Revision comparison data:
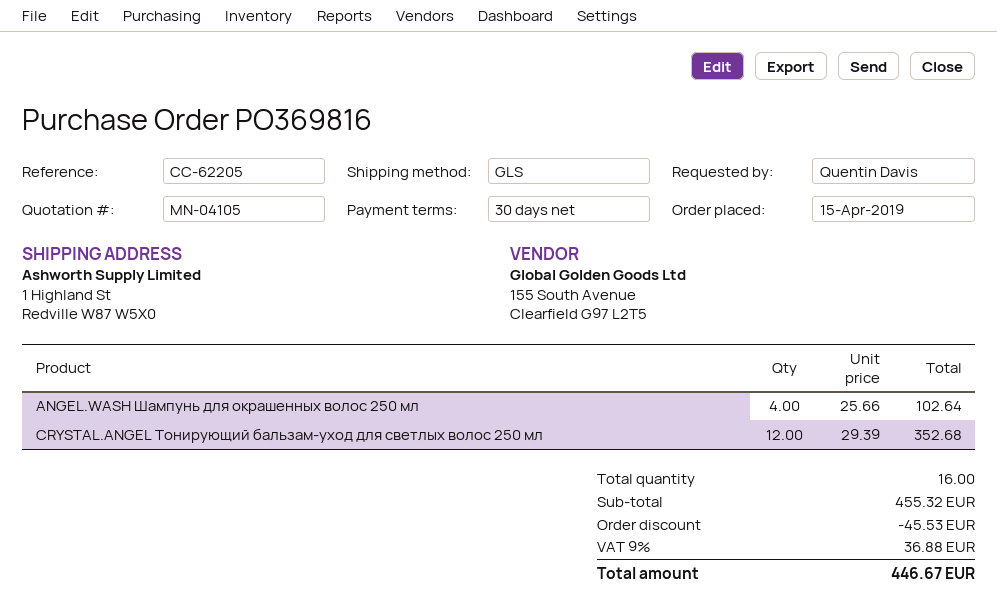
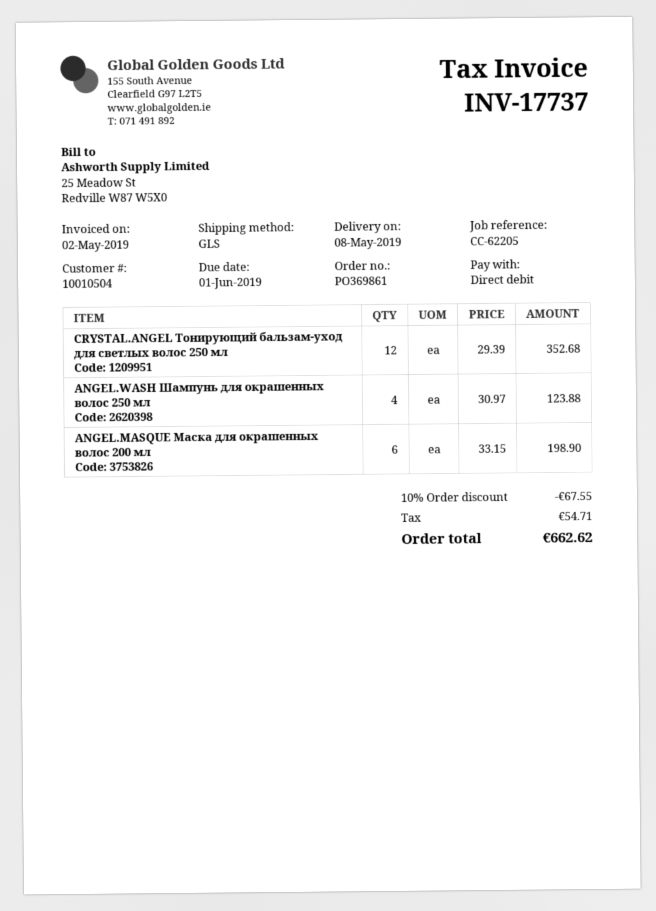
order number: PO369816 -> PO369861
ANGEL.WASH Шампунь для окрашенных волос 250 мл: 4 x 25.66 = 102.64 -> 4 x 30.97 = 123.88
ANGEL.MASQUE Маска для окрашенных волос 200 мл: none -> 6 x 33.15 = 198.90
discount: 45.53 -> 67.55
tax: 36.88 -> 54.71
total: 446.67 -> 662.62

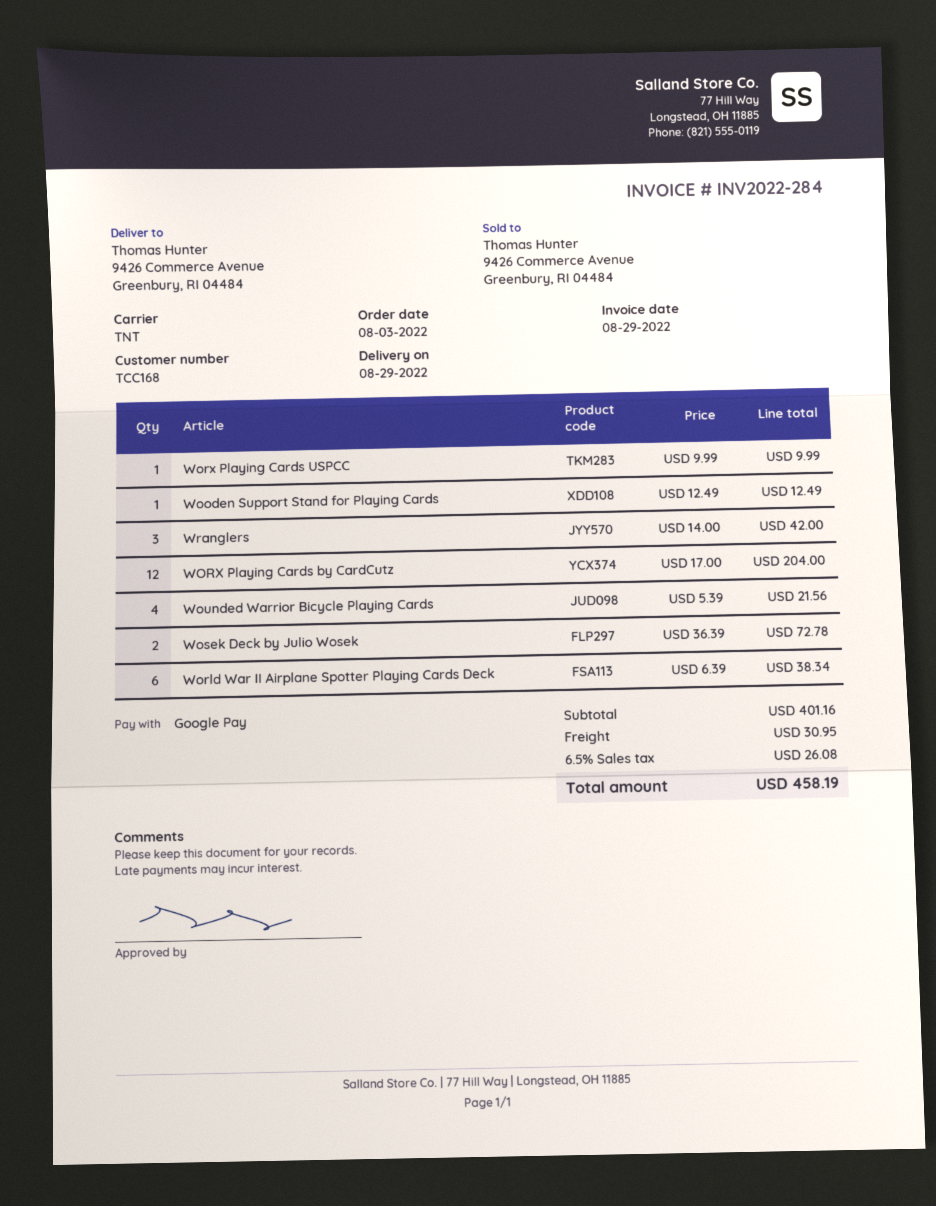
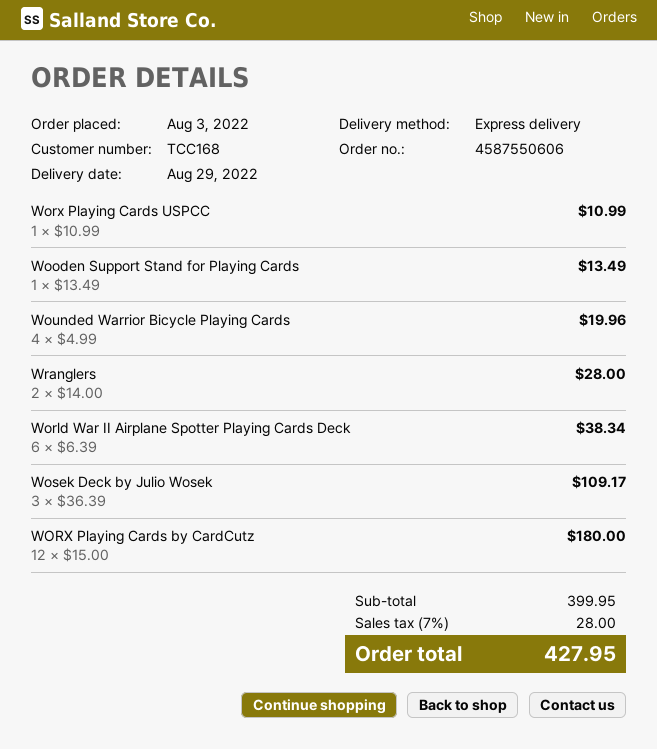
shipping method: TNT -> express
Worx Playing Cards USPCC: 1 x 9.99 = 9.99 -> 1 x 10.99 = 10.99
Wooden Support Stand for Playing Cards: 1 x 12.49 = 12.49 -> 1 x 13.49 = 13.49
Wranglers: 3 x 14.00 = 42.00 -> 2 x 14.00 = 28.00
WORX Playing Cards by CardCutz: 12 x 17.00 = 204.00 -> 12 x 15.00 = 180.00
Wounded Warrior Bicycle Playing Cards: 4 x 5.39 = 21.56 -> 4 x 4.99 = 19.96
Wosek Deck by Julio Wosek: 2 x 36.39 = 72.78 -> 3 x 36.39 = 109.17
subtotal: 401.16 -> 399.95
shipping: 30.95 -> none
tax: 6.5% = 26.08 -> 7% = 28.00
total: 458.19 -> 427.95

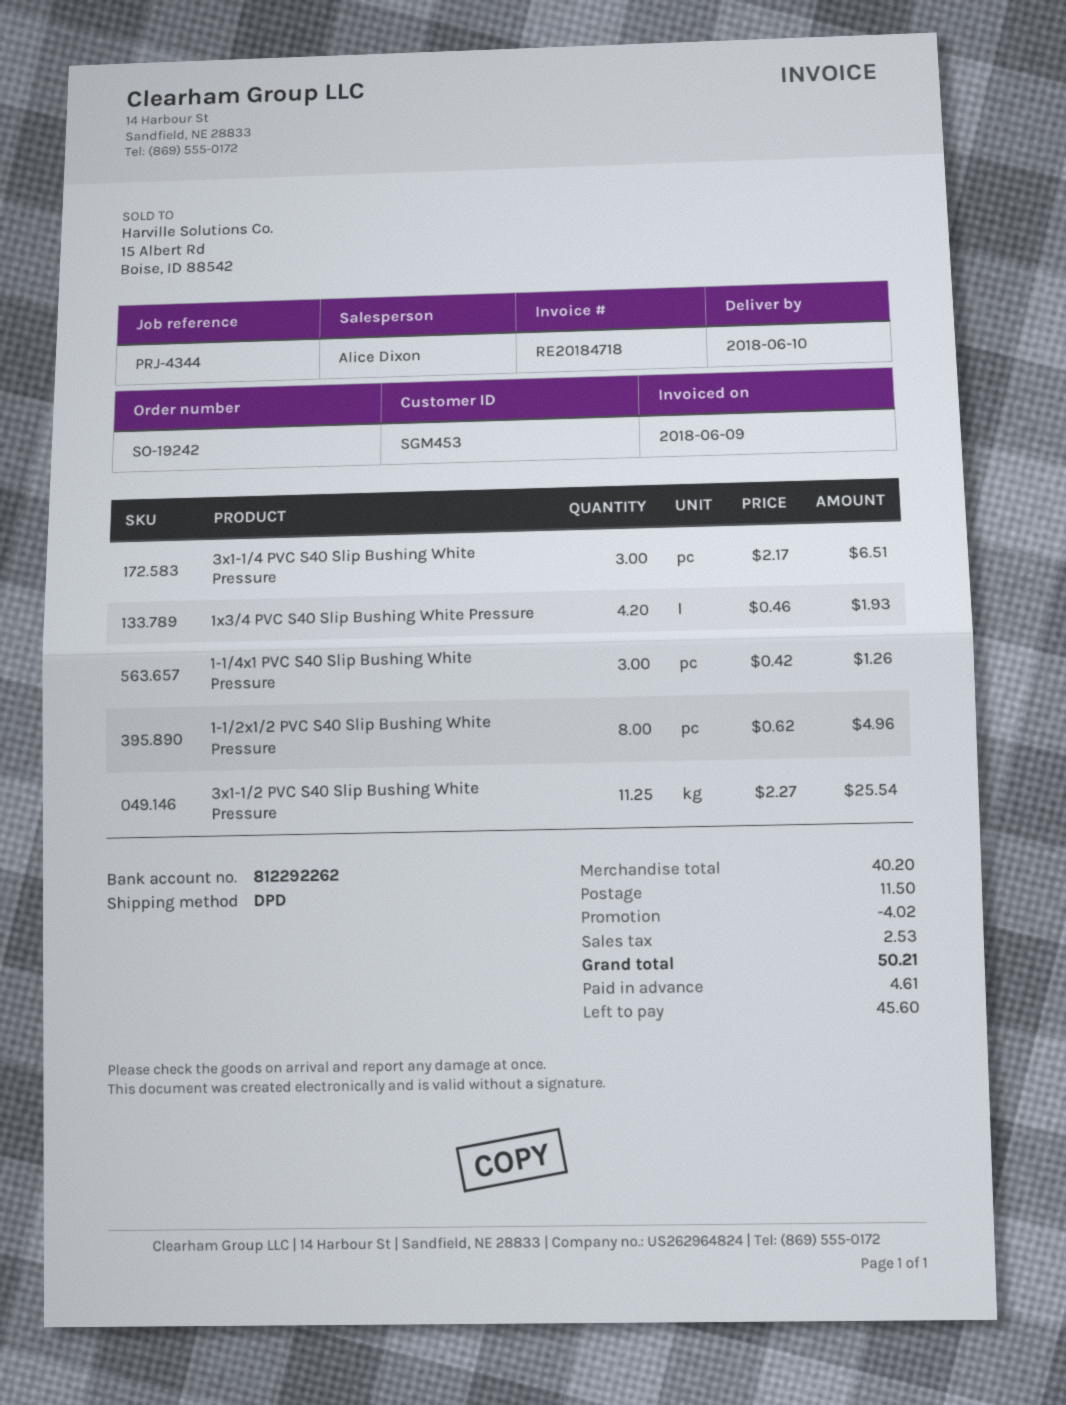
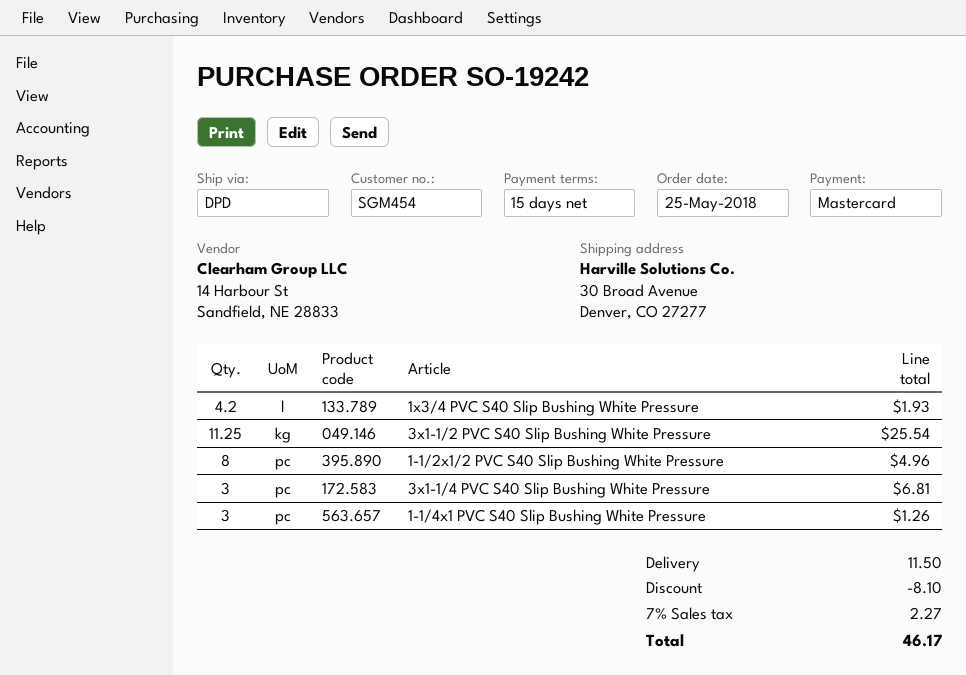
customer number: SGM453 -> SGM454
3x1-1/4 PVC S40 Slip Bushing White Pressure: 3 for 6.51 -> 3 for 6.81
discount: 4.02 -> 8.10
tax: 2.53 -> 2.27
total: 50.21 -> 46.17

** Task **
Every line above should be reproduced exactly, please, with no pictures included.

** Response **
order number: PO369816 -> PO369861
ANGEL.WASH Шампунь для окрашенных волос 250 мл: 4 x 25.66 = 102.64 -> 4 x 30.97 = 123.88
ANGEL.MASQUE Маска для окрашенных волос 200 мл: none -> 6 x 33.15 = 198.90
discount: 45.53 -> 67.55
tax: 36.88 -> 54.71
total: 446.67 -> 662.62

shipping method: TNT -> express
Worx Playing Cards USPCC: 1 x 9.99 = 9.99 -> 1 x 10.99 = 10.99
Wooden Support Stand for Playing Cards: 1 x 12.49 = 12.49 -> 1 x 13.49 = 13.49
Wranglers: 3 x 14.00 = 42.00 -> 2 x 14.00 = 28.00
WORX Playing Cards by CardCutz: 12 x 17.00 = 204.00 -> 12 x 15.00 = 180.00
Wounded Warrior Bicycle Playing Cards: 4 x 5.39 = 21.56 -> 4 x 4.99 = 19.96
Wosek Deck by Julio Wosek: 2 x 36.39 = 72.78 -> 3 x 36.39 = 109.17
subtotal: 401.16 -> 399.95
shipping: 30.95 -> none
tax: 6.5% = 26.08 -> 7% = 28.00
total: 458.19 -> 427.95

customer number: SGM453 -> SGM454
3x1-1/4 PVC S40 Slip Bushing White Pressure: 3 for 6.51 -> 3 for 6.81
discount: 4.02 -> 8.10
tax: 2.53 -> 2.27
total: 50.21 -> 46.17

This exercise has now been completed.